● Exercise aim: The pictures must be left out, while the rest of the data is copied exactly.

##########

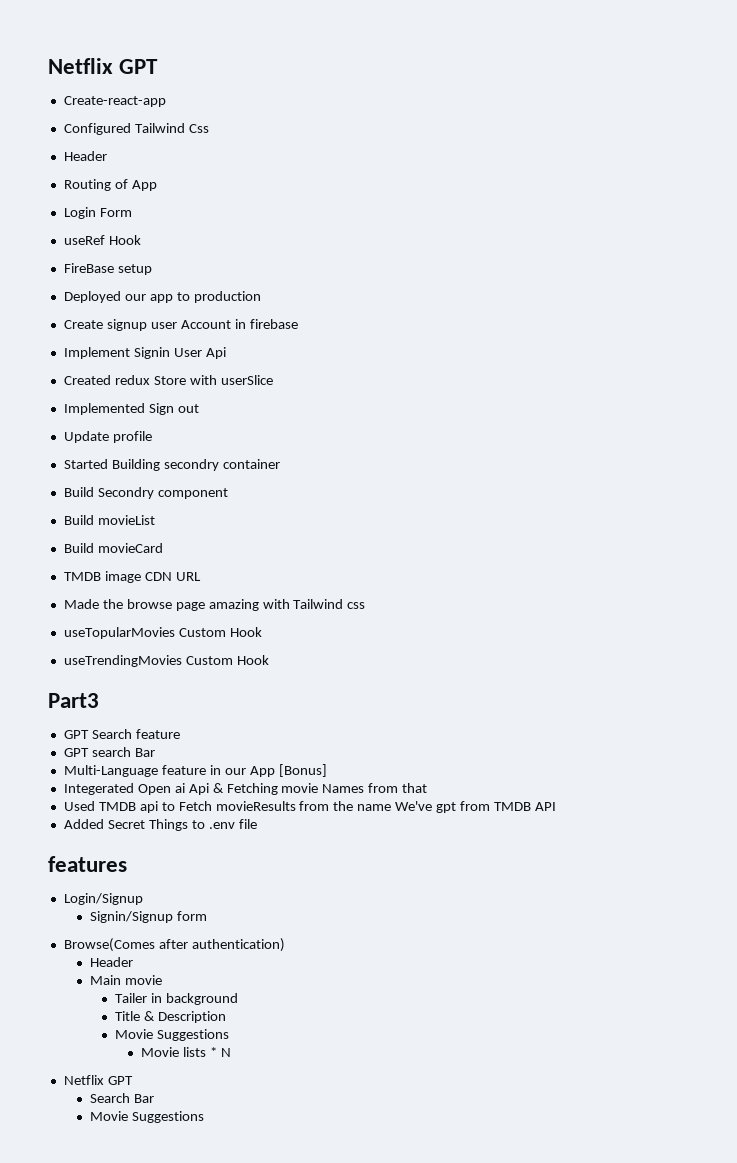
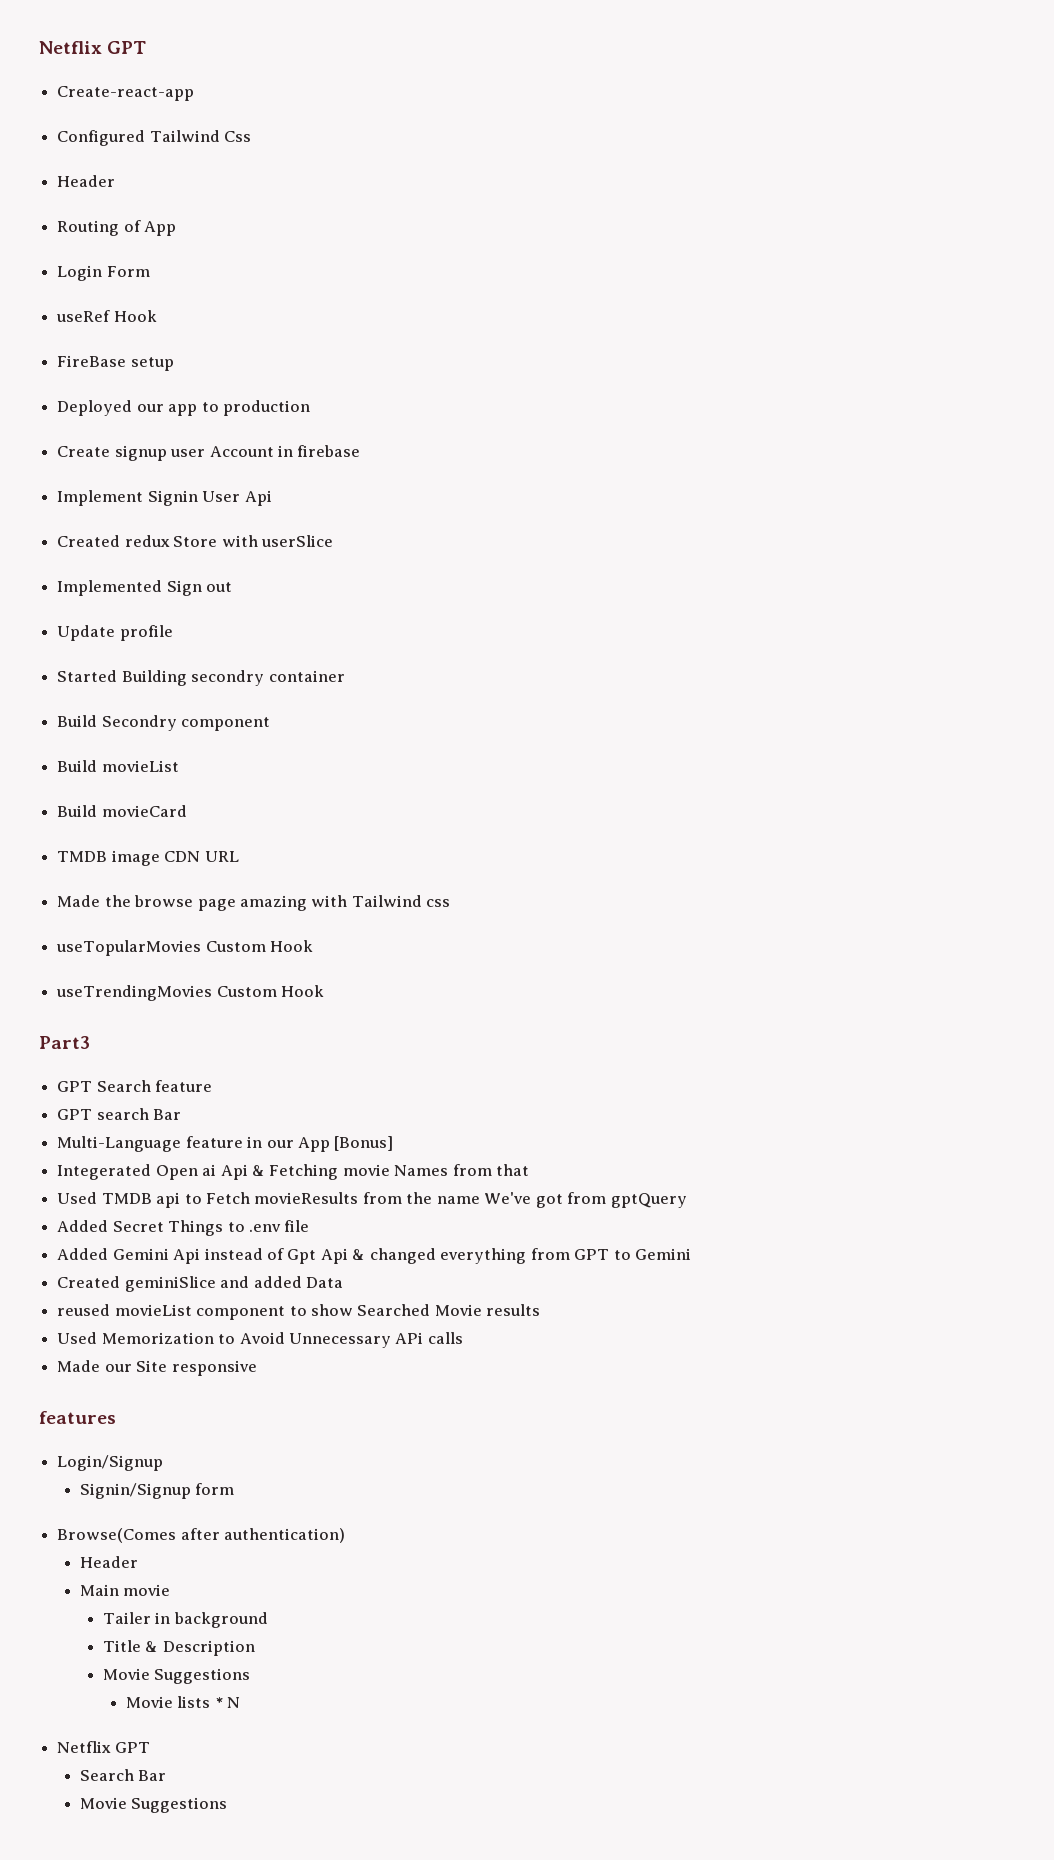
- Used TMDB api to Fetch movieResults from the name We've gpt from TMDB API
+ Used TMDB api to Fetch movieResults from the name We've got from gptQuery
+ Added Gemini Api instead of Gpt Api & changed everything from GPT to Gemini
+ Created geminiSlice and added Data
+ reused movieList component to show Searched Movie results
+ Used Memorization to Avoid Unnecessary APi calls
+ Made our Site responsive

##########

● Task solution:
- Used TMDB api to Fetch movieResults from the name We've gpt from TMDB API
+ Used TMDB api to Fetch movieResults from the name We've got from gptQuery
+ Added Gemini Api instead of Gpt Api & changed everything from GPT to Gemini
+ Created geminiSlice and added Data
+ reused movieList component to show Searched Movie results
+ Used Memorization to Avoid Unnecessary APi calls
+ Made our Site responsive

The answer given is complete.